Madagascar n’est pas à brader. Si tout a marché dans les normes de la bonne gouvernance, le Peuple ne vit pas à ce stade de pauvreté, et l’Etat n’a rien à quémander partout. Mais, c’est devenu un pays convoité par les puissances étrangères. La France est la première pour installer ses bases militaires pour contrôler l’Océan Indien tout en épiant l’or et les richesses de la Grande Ile. C’est connu avec l’insistance sur les Iles Eparses. Puis, les arabes s’installent petit à petit, en partant des mosquées dans les diverses localités, pour terminer avec les relations aériennes.
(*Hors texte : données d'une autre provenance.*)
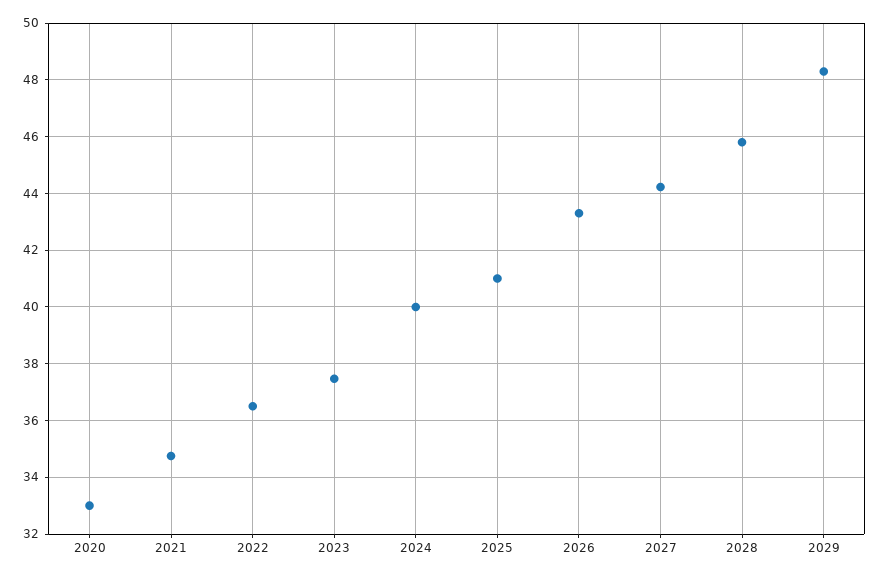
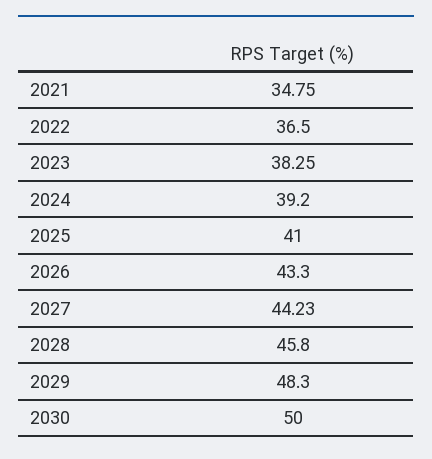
2020: 33 -> none
2023: 37.5 -> 38.25
2024: 40 -> 39.2
2030: none -> 50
En tout cas, le commerce extérieur est en grande partie, entre leurs mains des Karana. Enfin, la Chine. C’est la plus flagrante de la braderie avec tous les accords et conventions signés à Beijing.
Il faut reconnaître que l’Afrique est tiraillée de partout de tous ces mouvements de coopération et d’entente des grands pays. Ce qui entraîne des troubles et des révoltes à n’en plus finir, avec toutes les exactions inimaginables. Madagascar n’est pas en reste des violences et des illégalités qui frisent une décadence très forte. L’extrême pauvreté, la corruption et la mauvaise gouvernance sévissent entraînant une insécurité vigoureuse, dont les forces armées n’arrivent plus à maîtriser.
En tout cas, l’élu du Peuple, citoyen français veut « vendre » le pays aux étrangers. La situation catastrophique dépasse ses capacités intellectuelles, n’ayant pas une base de développement solide. Son « populisme » n’est plus à la mode, et la population comprend pourquoi on est arrivé à ce stade. Le changement est-il opportun ? Oui ! La situation est intenable. On ne brade pas le pays, car d’autres solutions existent.